Figure 2: Docker Swarm and Kubernetes are tools to automate deployment of containers. Using containers increases IT and cloud flexibility but puts new demands on the network.

 

The Difference Between Microservices and Plain Old NFV

Strictly speaking, NFV simply replaces a dedicated appliance with the same application running as a virtual machine or container. The monolithic app remains monolithic and must be deployed in the same manner as if it were still on proprietary hardware, except it’s now running on commercial off the shelf (COTS) servers. These servers are cheaper than the dedicated appliances but performance is often slower, because generic server CPUs generally are not great at high-speed packet processing or switching.

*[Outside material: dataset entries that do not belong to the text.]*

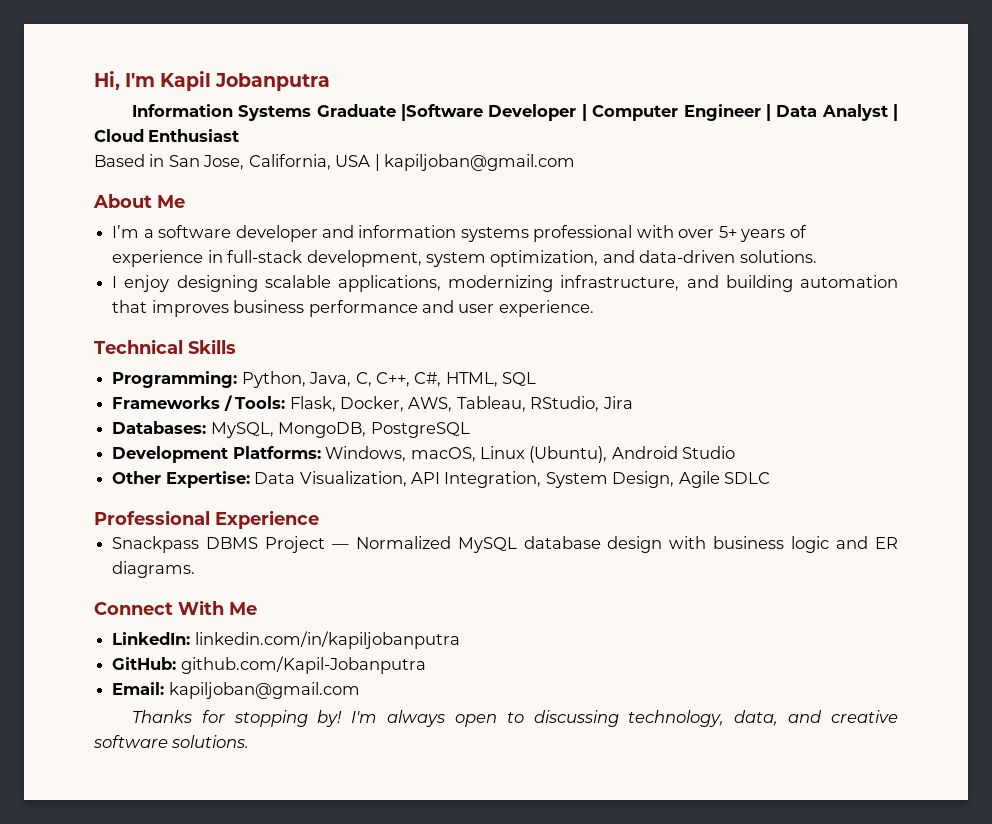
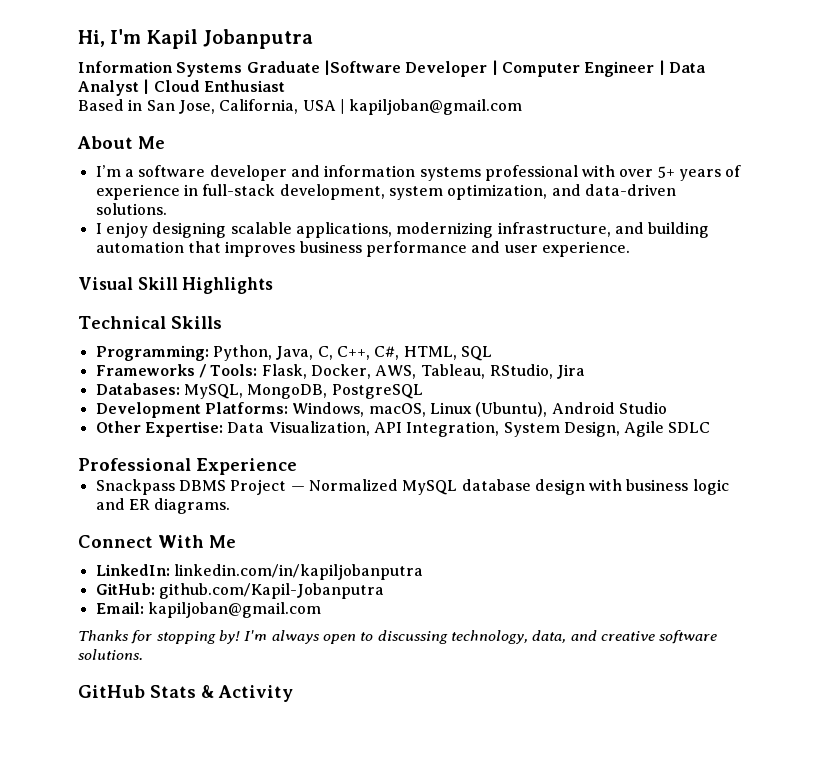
+ Visual Skill Highlights
+ GitHub Stats & Activity

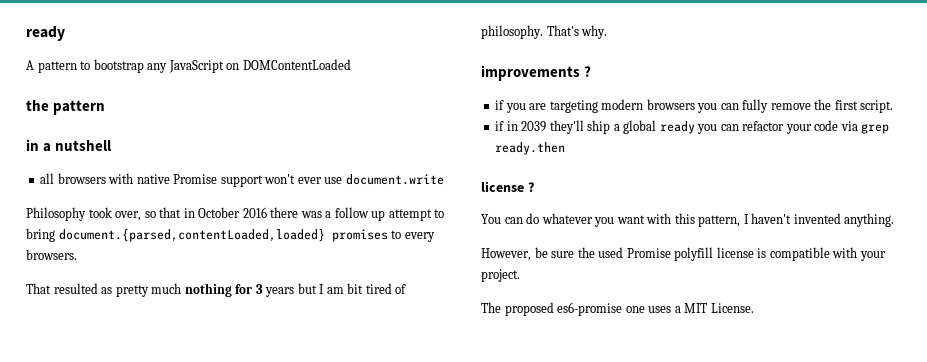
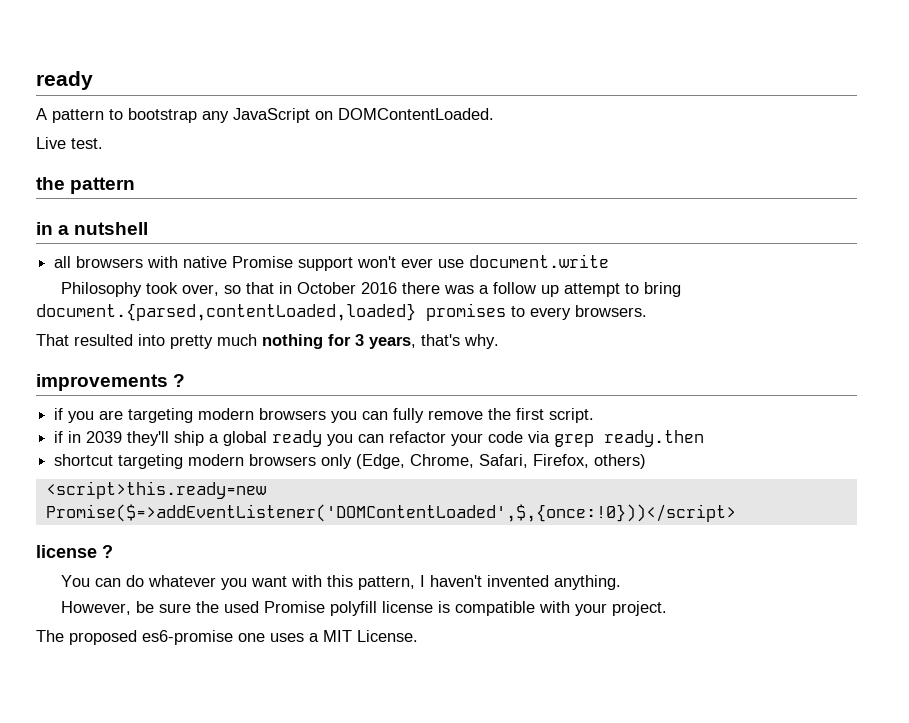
- A pattern to bootstrap any JavaScript on DOMContentLoaded
+ A pattern to bootstrap any JavaScript on DOMContentLoaded.
+ Live test.
- That resulted as pretty much nothing for 3 years but I am bit tired of philosophy. That's why.
+ That resulted into pretty much nothing for 3 years, that's why.
+ shortcut targeting modern browsers only (Edge, Chrome, Safari, Firefox, others)
+ <script>this.ready=new Promise($=>addEventListener('DOMContentLoaded',$,{once:!0}))</script>

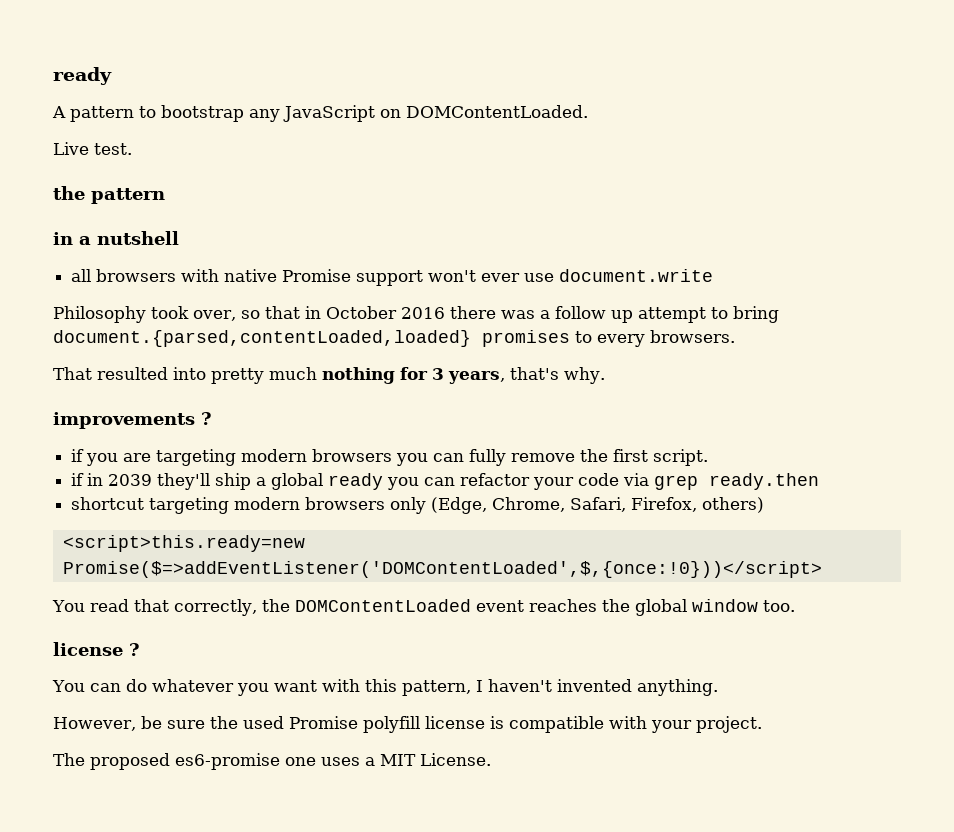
+ You read that correctly, the DOMContentLoaded event reaches the global window too.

Microservices means disaggregating the parts of a monolithic application into many small parts that can interact with each other and scale separately. Suppose my legacy appliance inspects packets, routes them to the correct destination, and analyzes suspicious traffic. As I deploy more appliances, I get these three capabilities in exactly the same ratio, even though one particular customer (or week, or day) might require substantially more routing and very little analysis, or vice versa. However, if I break my application into specific components, or microservices that interoperate with each other, then I can scale only the services that are needed. Deploying microservices in containers means it’s easy to add, reduce, or change the mix and ratio of services running from customer to customer, or even hour to hour. It also makes applications faster to deploy and easier to develop and update, because individual microservices can be designed, tested, deployed or updated quickly without affecting all the other services.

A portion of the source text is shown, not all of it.